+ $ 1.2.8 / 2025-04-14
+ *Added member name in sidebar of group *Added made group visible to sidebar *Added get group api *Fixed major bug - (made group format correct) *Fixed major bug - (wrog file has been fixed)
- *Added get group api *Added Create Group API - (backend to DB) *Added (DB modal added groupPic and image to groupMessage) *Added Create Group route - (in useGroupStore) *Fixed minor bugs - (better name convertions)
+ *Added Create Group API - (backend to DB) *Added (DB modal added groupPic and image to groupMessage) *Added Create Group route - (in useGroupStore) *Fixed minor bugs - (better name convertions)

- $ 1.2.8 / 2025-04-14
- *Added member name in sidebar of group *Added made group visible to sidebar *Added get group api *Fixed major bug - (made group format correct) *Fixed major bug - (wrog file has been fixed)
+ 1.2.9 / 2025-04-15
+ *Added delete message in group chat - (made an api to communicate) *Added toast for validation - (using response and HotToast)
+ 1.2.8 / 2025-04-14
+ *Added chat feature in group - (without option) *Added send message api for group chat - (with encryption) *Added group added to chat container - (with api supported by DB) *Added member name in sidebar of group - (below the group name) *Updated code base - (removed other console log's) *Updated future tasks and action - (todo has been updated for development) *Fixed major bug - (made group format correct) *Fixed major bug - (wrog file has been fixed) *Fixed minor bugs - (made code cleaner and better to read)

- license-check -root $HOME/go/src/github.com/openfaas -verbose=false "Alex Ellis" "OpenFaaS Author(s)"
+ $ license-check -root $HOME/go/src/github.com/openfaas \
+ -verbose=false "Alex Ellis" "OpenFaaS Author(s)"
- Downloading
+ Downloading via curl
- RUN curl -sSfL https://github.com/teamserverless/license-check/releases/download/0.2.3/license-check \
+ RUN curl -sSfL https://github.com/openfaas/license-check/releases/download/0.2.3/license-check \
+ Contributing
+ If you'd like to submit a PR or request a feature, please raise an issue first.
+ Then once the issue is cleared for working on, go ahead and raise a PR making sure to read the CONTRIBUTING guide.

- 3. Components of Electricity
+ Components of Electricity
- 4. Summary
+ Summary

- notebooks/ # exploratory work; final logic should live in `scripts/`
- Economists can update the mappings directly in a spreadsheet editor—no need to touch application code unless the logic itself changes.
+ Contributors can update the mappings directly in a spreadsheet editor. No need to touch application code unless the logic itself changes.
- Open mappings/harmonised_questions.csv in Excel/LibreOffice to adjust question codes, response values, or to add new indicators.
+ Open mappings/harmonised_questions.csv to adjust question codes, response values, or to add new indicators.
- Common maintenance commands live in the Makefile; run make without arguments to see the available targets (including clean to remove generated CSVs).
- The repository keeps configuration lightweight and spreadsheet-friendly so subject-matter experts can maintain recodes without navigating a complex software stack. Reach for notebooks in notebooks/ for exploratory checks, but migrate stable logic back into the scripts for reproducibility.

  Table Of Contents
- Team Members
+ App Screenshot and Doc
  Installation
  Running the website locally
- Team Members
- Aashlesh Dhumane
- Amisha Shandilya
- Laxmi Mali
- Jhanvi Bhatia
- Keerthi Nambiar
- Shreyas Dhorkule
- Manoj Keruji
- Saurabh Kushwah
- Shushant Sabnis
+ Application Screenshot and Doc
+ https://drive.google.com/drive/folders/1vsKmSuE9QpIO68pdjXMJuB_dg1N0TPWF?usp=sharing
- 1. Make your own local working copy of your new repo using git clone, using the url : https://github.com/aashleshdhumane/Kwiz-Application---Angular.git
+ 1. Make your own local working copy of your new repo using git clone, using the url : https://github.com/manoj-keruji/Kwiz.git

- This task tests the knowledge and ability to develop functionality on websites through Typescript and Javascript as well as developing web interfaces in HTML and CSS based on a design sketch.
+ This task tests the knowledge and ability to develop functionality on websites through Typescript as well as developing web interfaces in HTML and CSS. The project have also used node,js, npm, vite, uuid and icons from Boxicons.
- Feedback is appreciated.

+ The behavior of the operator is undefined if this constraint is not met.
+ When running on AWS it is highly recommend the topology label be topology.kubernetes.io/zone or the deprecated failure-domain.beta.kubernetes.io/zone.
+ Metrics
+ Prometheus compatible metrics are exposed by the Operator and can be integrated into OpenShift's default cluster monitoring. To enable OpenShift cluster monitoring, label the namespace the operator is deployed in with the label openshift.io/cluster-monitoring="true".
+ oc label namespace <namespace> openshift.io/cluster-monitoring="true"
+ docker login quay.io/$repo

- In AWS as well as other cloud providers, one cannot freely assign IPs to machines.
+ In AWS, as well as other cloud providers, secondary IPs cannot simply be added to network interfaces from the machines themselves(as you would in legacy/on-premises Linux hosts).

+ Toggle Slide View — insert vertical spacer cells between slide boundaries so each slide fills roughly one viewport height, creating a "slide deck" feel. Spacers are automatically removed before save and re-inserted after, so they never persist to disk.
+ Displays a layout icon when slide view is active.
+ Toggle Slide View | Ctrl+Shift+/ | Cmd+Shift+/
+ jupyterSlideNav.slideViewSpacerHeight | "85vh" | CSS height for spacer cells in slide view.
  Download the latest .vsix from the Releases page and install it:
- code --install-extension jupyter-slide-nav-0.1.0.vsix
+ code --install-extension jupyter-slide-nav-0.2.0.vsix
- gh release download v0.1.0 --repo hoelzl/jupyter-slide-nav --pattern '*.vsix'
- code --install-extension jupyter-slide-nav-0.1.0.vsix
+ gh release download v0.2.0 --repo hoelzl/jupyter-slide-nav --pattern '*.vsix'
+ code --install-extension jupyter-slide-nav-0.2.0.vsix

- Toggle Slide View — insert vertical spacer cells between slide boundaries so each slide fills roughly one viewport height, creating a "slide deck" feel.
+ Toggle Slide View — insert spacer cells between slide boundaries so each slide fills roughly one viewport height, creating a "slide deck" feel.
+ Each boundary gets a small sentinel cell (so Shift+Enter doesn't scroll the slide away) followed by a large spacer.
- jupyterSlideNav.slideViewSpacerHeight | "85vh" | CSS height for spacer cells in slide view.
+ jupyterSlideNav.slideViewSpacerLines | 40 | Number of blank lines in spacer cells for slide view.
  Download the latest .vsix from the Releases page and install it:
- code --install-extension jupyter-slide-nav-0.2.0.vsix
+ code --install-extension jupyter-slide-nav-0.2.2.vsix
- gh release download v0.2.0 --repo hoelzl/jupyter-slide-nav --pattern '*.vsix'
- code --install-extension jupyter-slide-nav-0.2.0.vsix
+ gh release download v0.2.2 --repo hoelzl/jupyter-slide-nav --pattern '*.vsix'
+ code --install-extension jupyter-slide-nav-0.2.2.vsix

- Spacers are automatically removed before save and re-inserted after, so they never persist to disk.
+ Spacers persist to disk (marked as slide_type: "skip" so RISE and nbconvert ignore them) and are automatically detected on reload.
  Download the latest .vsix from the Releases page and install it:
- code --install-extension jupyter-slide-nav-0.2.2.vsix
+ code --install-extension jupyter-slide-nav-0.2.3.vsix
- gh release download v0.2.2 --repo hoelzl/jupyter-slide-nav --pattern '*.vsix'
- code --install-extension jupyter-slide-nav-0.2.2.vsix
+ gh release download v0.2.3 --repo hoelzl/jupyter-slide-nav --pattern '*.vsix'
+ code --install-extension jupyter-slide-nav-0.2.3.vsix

▶ TASK ITEM: Within the material above, output exactly the lines from the one with "1.2.9 / 2025-04-15" through the one with "Downloading via curl", end lines included, and nothing besides.

▶ ANSWER SECTION:
+ 1.2.9 / 2025-04-15
+ *Added delete message in group chat - (made an api to communicate) *Added toast for validation - (using response and HotToast)
+ 1.2.8 / 2025-04-14
+ *Added chat feature in group - (without option) *Added send message api for group chat - (with encryption) *Added group added to chat container - (with api supported by DB) *Added member name in sidebar of group - (below the group name) *Updated code base - (removed other console log's) *Updated future tasks and action - (todo has been updated for development) *Fixed major bug - (made group format correct) *Fixed major bug - (wrog file has been fixed) *Fixed minor bugs - (made code cleaner and better to read)

- license-check -root $HOME/go/src/github.com/openfaas -verbose=false "Alex Ellis" "OpenFaaS Author(s)"
+ $ license-check -root $HOME/go/src/github.com/openfaas \
+ -verbose=false "Alex Ellis" "OpenFaaS Author(s)"
- Downloading
+ Downloading via curl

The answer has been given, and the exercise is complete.